The brightness map resulting from the ESS/J-PARC experiment on beamline BL04. The map shows the neutron counts on the nGEM detector. The counts are proportional to brightness. IMAGE: ESS/J-PARC
The resulting brightness map appears to validate the original J-PARC simulations of their coupled volume moderator, which in turn would confirm the physics behind the ESS flat moderator concept.
|The scientists at rest in Tokai. From left, Harada (J-PARC), Zanini (ESS), Klinkby (DTU), and Teshigawara (J-PARC). PHOTO: Courtesy of Luca Zanini|
“Looking at this,” says Zanini in reference to the image, “it looks really promising because we see what we hoped to see. Now we need to do a more positive analysis based on our simulations, and this will take some time. Once this is finalised we think this will serve as a solid confirmation of the physics principles we used to design our moderator.”

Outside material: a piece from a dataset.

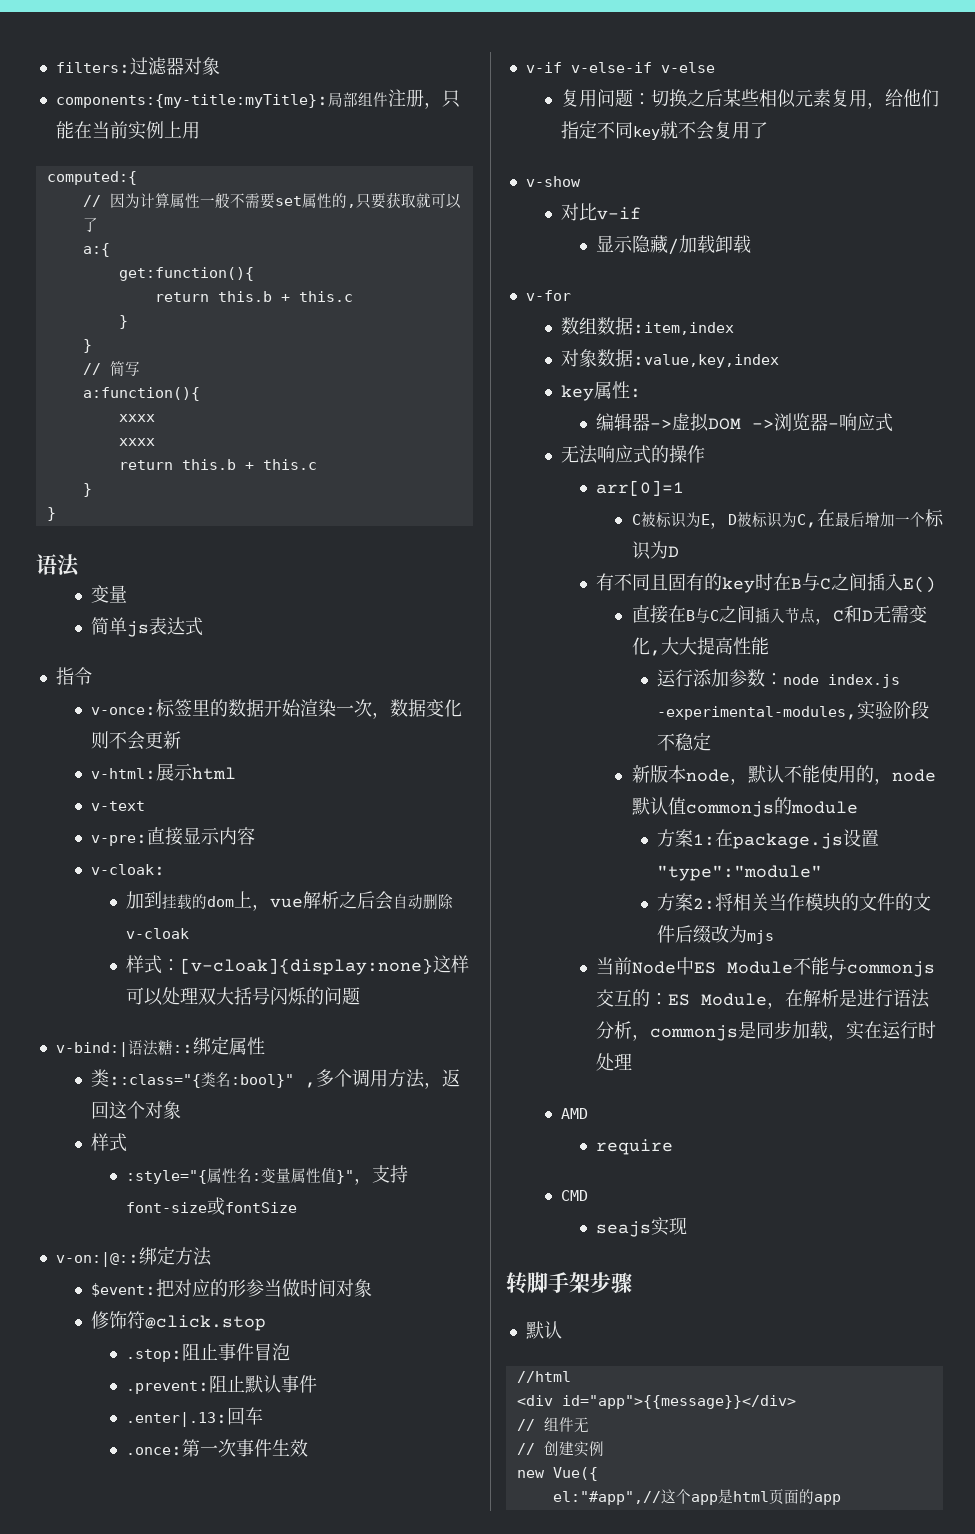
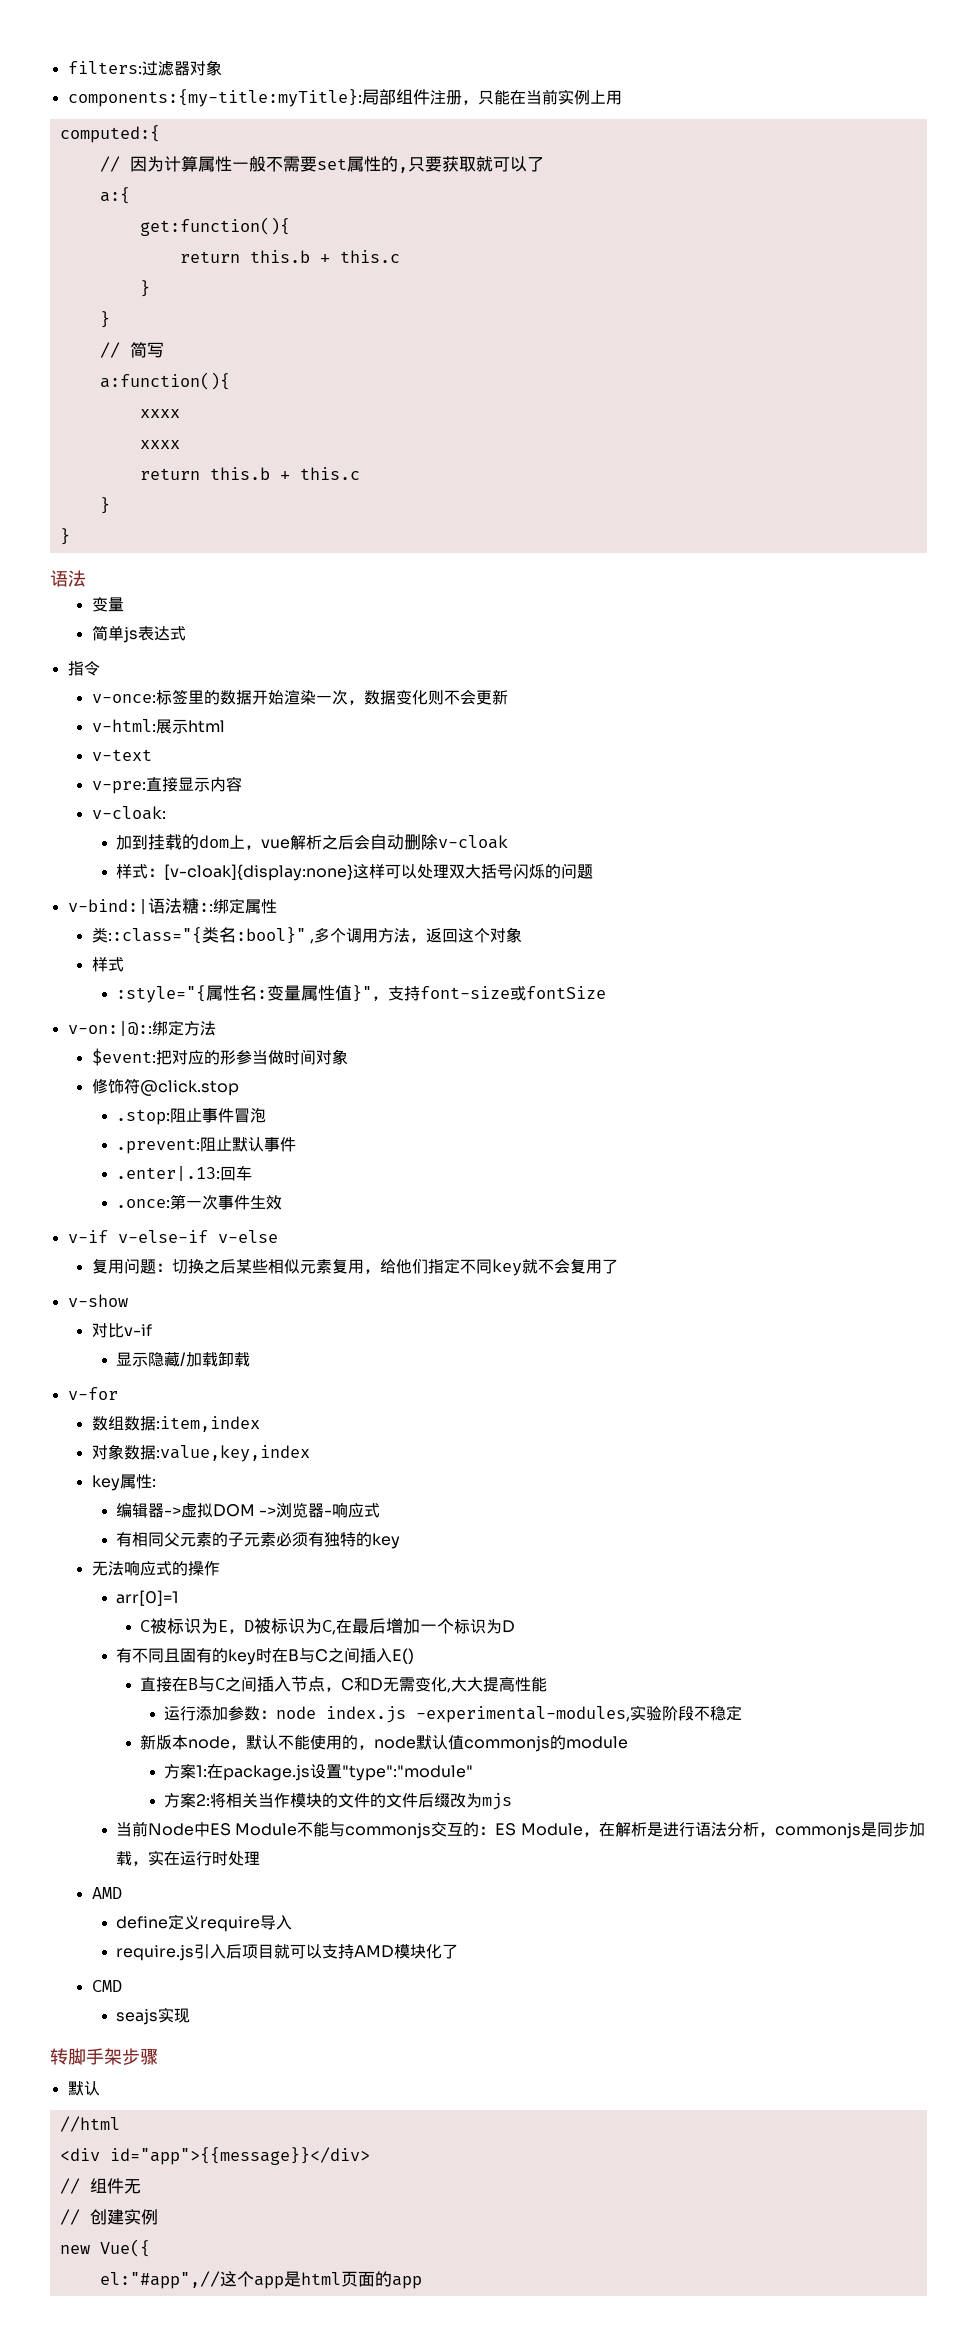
+ 有相同父元素的子元素必须有独特的key
- require
+ define定义require导入
+ require.js引入后项目就可以支持AMD模块化了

The figure shows that the J-PARC moderator has two distinct neutron hot spots—one at its surface near the target and one at its far end, near the reflector. Should the data hold up to close analysis, it will confirm that collapsing these dimensions will, as Mezei speculated two years earlier, create a single hotspot resulting in a 3-fold gain in cold neutron brightness and a 1.5-fold gain in thermal neutron brightness over ESS’s 2013 TDR baseline.
2023: The impact
The new design, coupled to the 5 MW ESS accelerator, is expected to raise instrument performance at ESS relative to J-PARC by a maximum factor of 15. The impressive difference between ESS and existing neutron sources, and the 2015 design relative to the 2013 design, is best demonstrated visually:
Single-pulse source brightness as a function of time at a wavelength of 1.5 A at ESS, ILL, SNS, J-PARC and ISIS target stations 1 and 2. In each case, the thermal moderator with the highest peak brightness is shown. IMAGE: ESS
The moderator optimisation will not benefit every instrument at ESS to a corresponding degree, though it will result in increased flux across a wide range of instrument classes and experiment types. Work continues at ESS and its partner institutions on neutron extraction techniques and instrument beam guides that will also help determine to what degree the instruments are able to exploit the additional flux. For those instruments better served by a volume moderator, the ESS design includes a second, 6-cm-high moderator situated beneath the target wheel. This moderator benefits from the same “butterfly” geometry as the flat moderator.
Mezei emphasises that this increase in brightness goes to the heart of the ESS mission. “An experiment that can be done at ESS in one day can also be done at the other neutrons sources in a bit longer time, but still can be done. What can be done at ESS in one week or two weeks cannot be done anywhere else. This is where the new science is.”